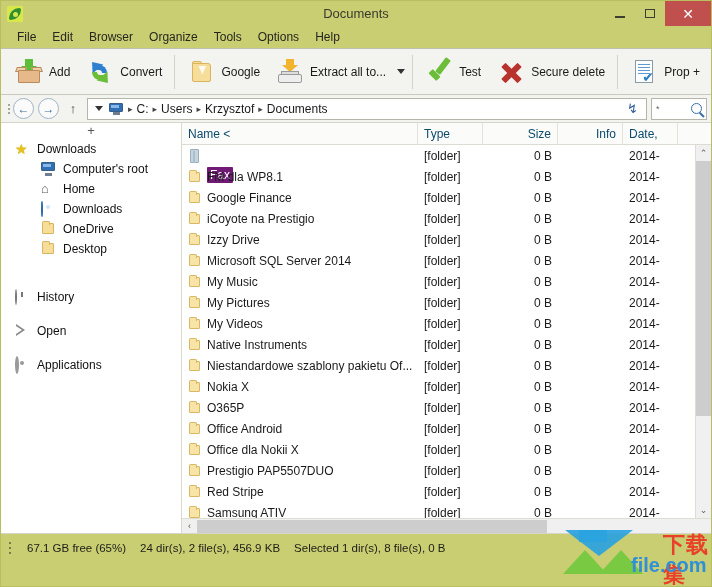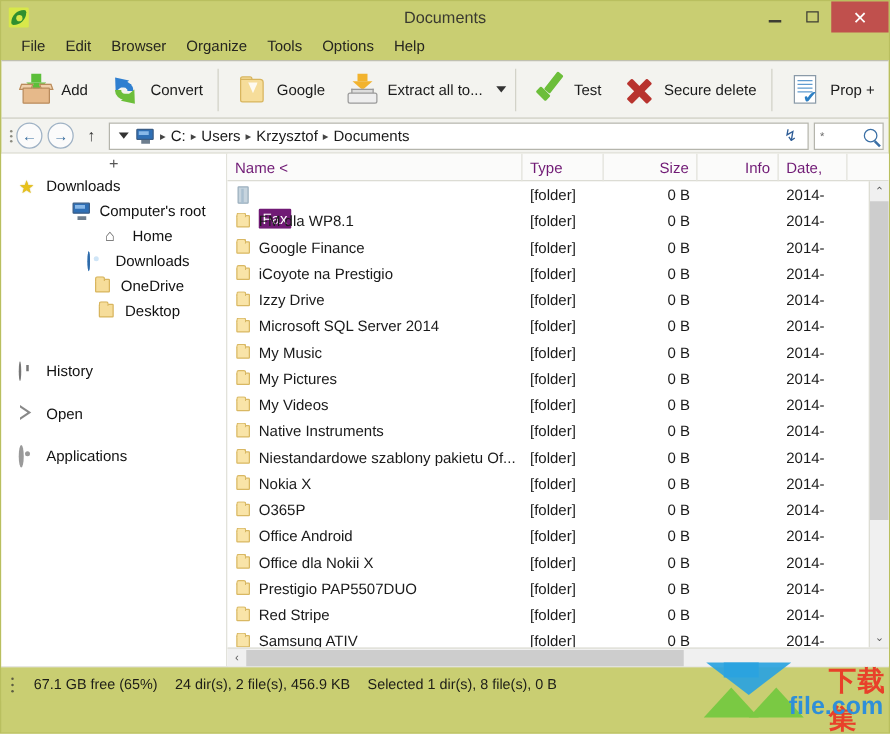"Name <" .fl-head { color: #701a75 -> #0c4a6e }
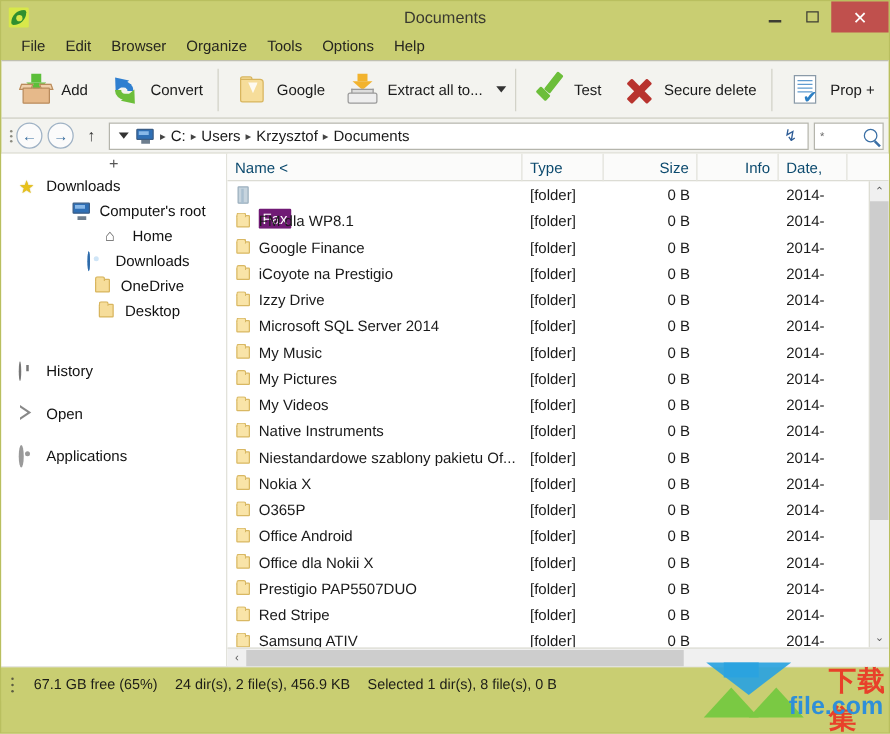"Computer's root" .side-row.indent { justify-content: center -> none }
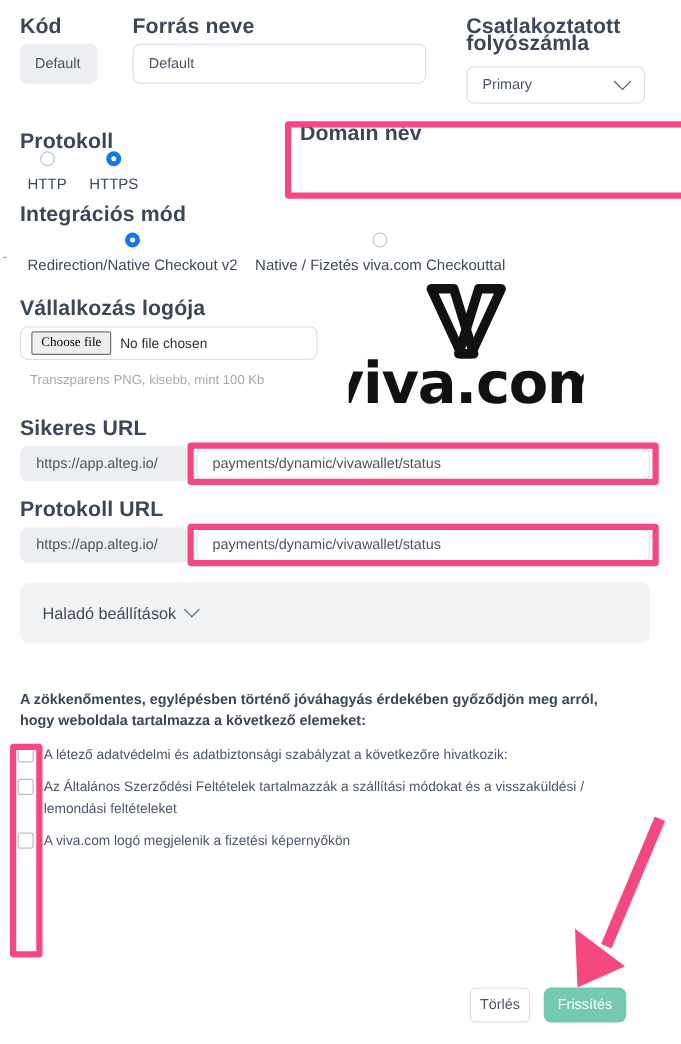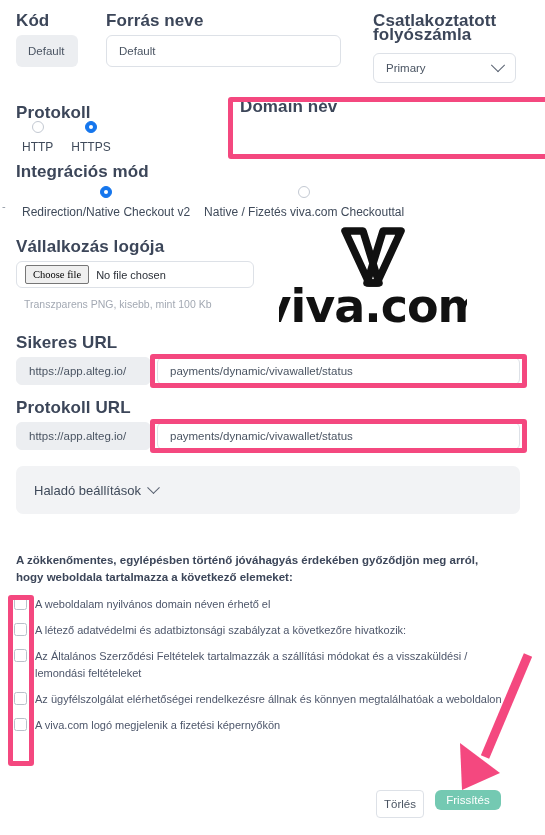"A weboldalam nyilvános domain néven" div.chk-row { html: <div> <span></span> <span>A weboldalam nyilvános domain néven érhető el</span> </div> -> none }
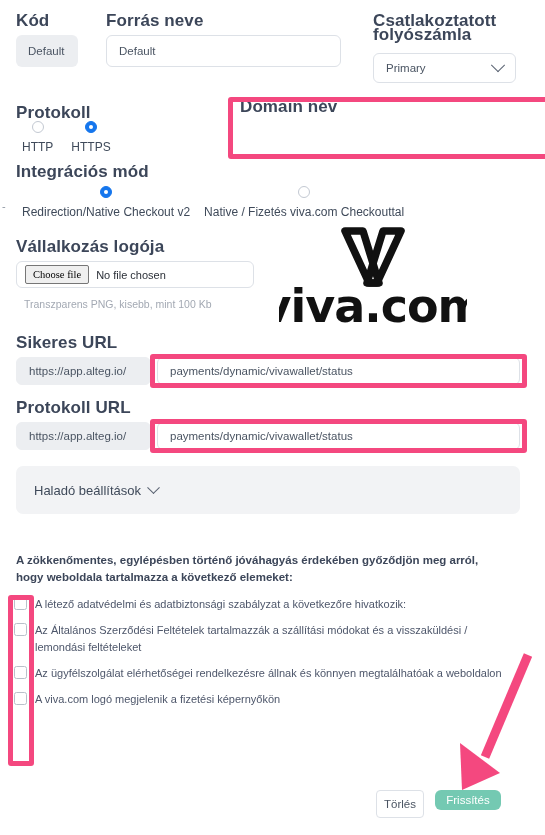"Az ügyfélszolgálat elérhetőségei" div.chk-row { html: <div> <span></span> <span>Az ügyfélszolgálat elérhetőségei rendelkezésre állnak és könnyen megtalálhatóak a weboldalon</span> </div> -> none }
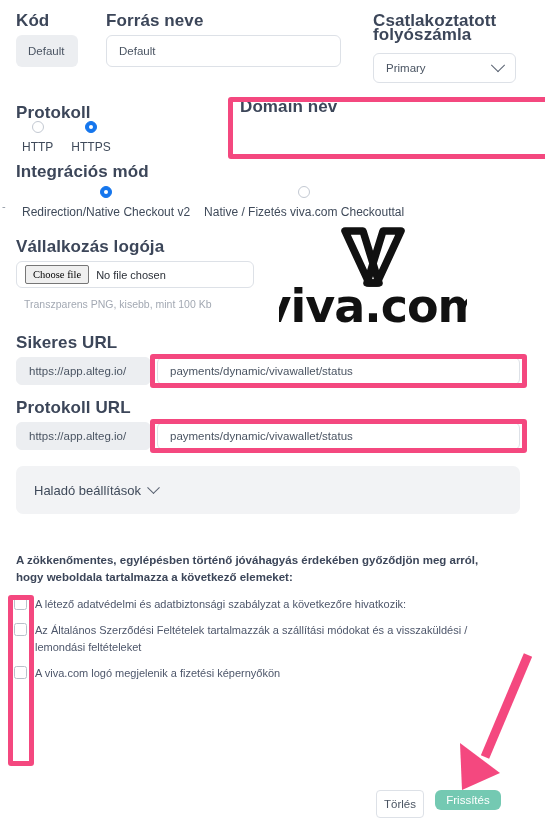"Frissítés" #frissites-btn { height: 20px -> 28px }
──────────────────────────────
| Task to complete |
Return nothing except the lines from the one containing "justify-content: center ->" through the final line of the data, copied exactly. Leave out all pictures.

| Response |
"Computer's root" .side-row.indent { justify-content: center -> none }
"A weboldalam nyilvános domain néven" div.chk-row { html: <div> <span></span> <span>A weboldalam nyilvános domain néven érhető el</span> </div> -> none }
"Az ügyfélszolgálat elérhetőségei" div.chk-row { html: <div> <span></span> <span>Az ügyfélszolgálat elérhetőségei rendelkezésre állnak és könnyen megtalálhatóak a weboldalon</span> </div> -> none }
"Frissítés" #frissites-btn { height: 20px -> 28px }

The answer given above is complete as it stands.